┌──
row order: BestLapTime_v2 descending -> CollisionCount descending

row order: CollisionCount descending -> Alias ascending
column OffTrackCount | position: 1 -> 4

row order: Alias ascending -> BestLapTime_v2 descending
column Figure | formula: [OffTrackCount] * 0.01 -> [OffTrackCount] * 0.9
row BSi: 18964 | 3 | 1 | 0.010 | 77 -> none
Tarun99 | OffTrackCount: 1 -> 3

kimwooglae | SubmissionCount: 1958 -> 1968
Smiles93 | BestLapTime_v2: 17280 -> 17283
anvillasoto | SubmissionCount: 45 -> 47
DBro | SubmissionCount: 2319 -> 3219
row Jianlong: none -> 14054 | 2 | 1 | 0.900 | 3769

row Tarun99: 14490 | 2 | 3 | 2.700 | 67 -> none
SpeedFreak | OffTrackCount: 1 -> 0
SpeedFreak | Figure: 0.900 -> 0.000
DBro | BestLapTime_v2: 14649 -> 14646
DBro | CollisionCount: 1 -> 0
└──
┌──
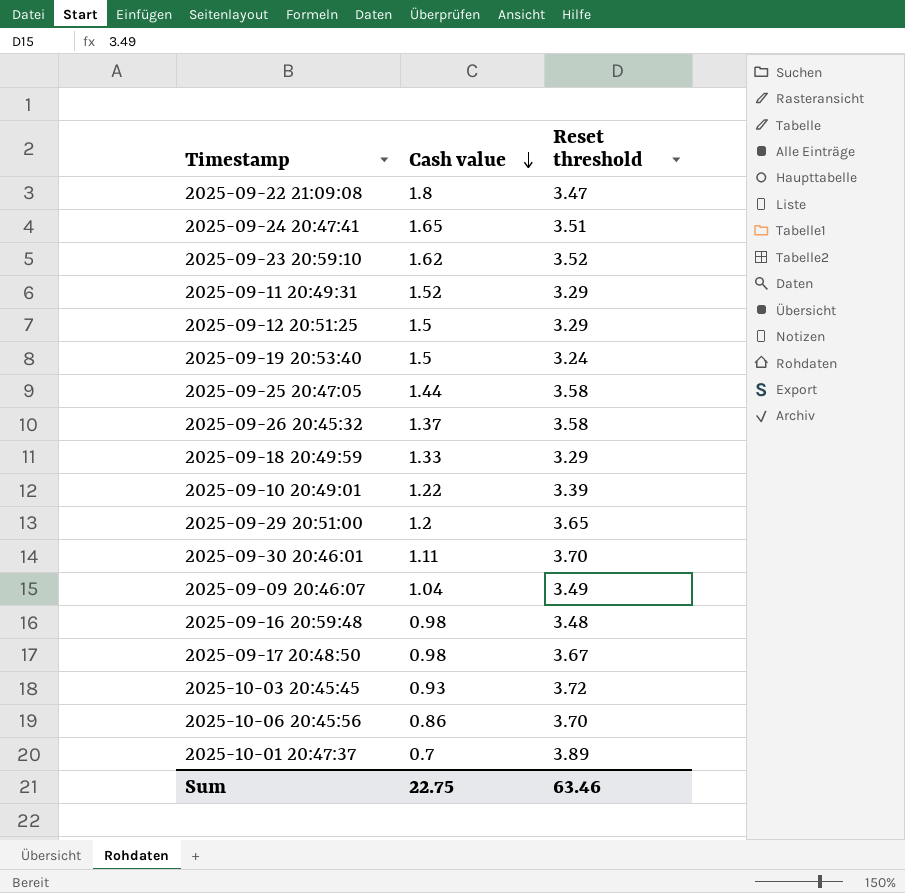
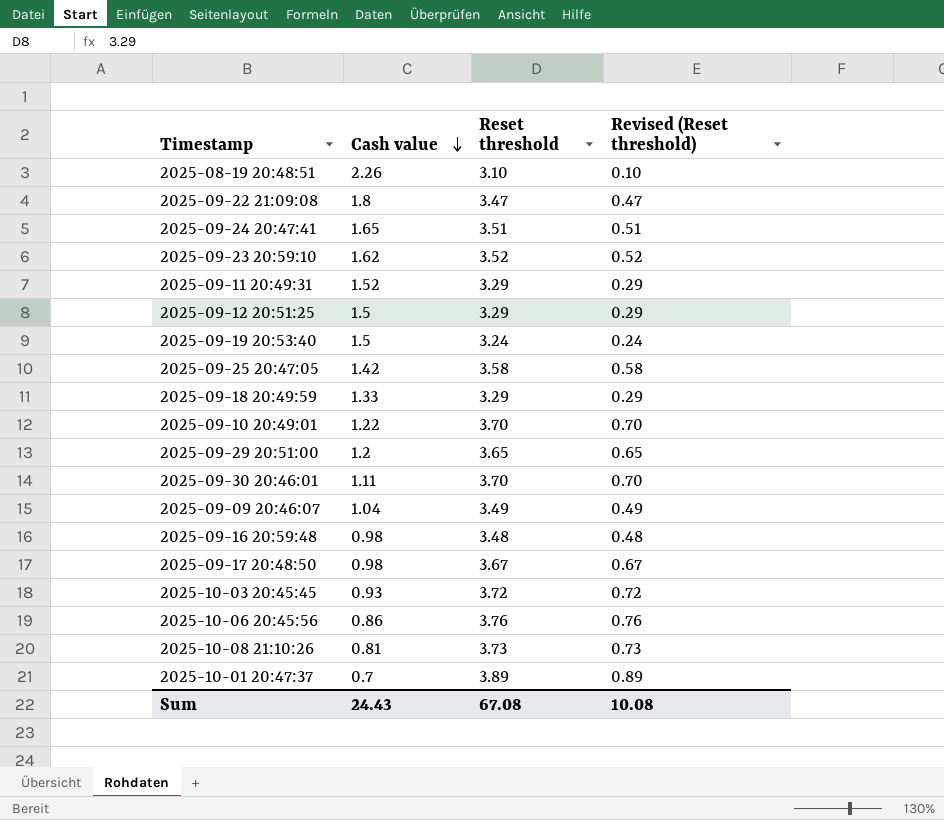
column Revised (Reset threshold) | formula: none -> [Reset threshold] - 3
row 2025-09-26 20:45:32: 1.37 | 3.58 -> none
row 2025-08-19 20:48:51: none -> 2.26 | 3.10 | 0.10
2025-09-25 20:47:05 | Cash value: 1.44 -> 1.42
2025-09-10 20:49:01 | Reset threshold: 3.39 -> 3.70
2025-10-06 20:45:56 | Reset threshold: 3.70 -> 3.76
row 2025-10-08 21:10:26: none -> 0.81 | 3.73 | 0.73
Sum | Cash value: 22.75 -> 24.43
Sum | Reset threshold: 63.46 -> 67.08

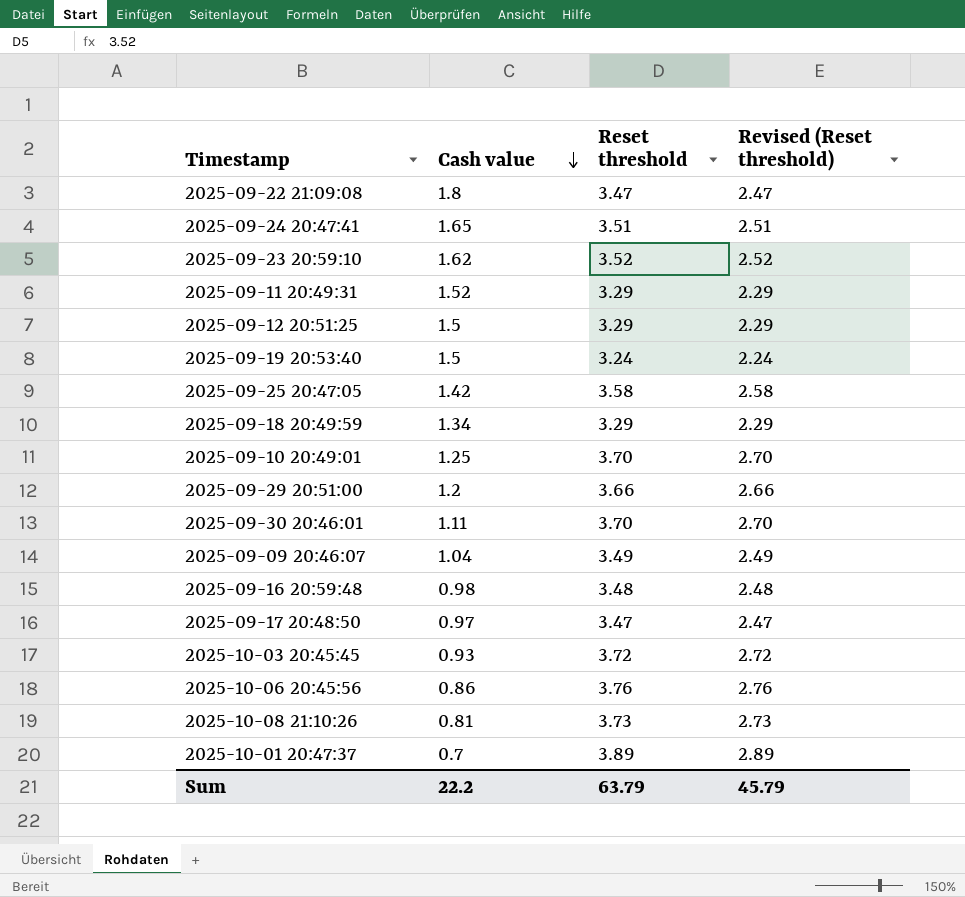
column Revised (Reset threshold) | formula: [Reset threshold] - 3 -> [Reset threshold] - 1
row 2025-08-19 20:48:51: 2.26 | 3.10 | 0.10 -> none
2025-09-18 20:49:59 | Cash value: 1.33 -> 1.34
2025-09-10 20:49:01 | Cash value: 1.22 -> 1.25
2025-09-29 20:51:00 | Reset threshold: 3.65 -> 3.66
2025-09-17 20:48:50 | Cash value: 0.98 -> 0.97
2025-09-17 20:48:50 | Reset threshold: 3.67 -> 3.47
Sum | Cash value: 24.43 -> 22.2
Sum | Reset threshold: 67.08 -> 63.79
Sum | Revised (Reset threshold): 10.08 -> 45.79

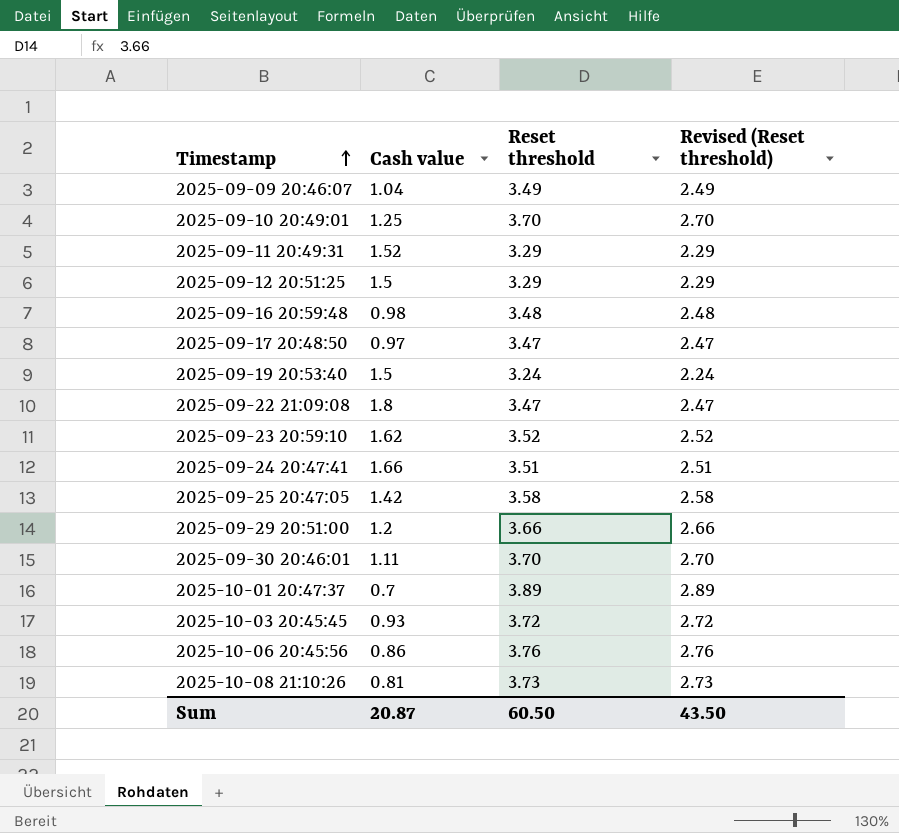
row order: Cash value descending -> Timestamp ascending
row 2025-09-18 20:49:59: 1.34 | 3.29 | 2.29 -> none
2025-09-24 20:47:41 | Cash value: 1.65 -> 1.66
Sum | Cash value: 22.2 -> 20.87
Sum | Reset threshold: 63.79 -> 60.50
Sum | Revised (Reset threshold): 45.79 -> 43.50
└──
-- TASK TO CARRY OUT --
In your answer, include only the lines above starting at the line that holds "2025-09-24 20:47:41 |" and ending at the line that holds "Sum | Revised (Reset threshold): 45.79", copied exactly.

-- PROBLEM SOLUTION --
2025-09-24 20:47:41 | Cash value: 1.65 -> 1.66
Sum | Cash value: 22.2 -> 20.87
Sum | Reset threshold: 63.79 -> 60.50
Sum | Revised (Reset threshold): 45.79 -> 43.50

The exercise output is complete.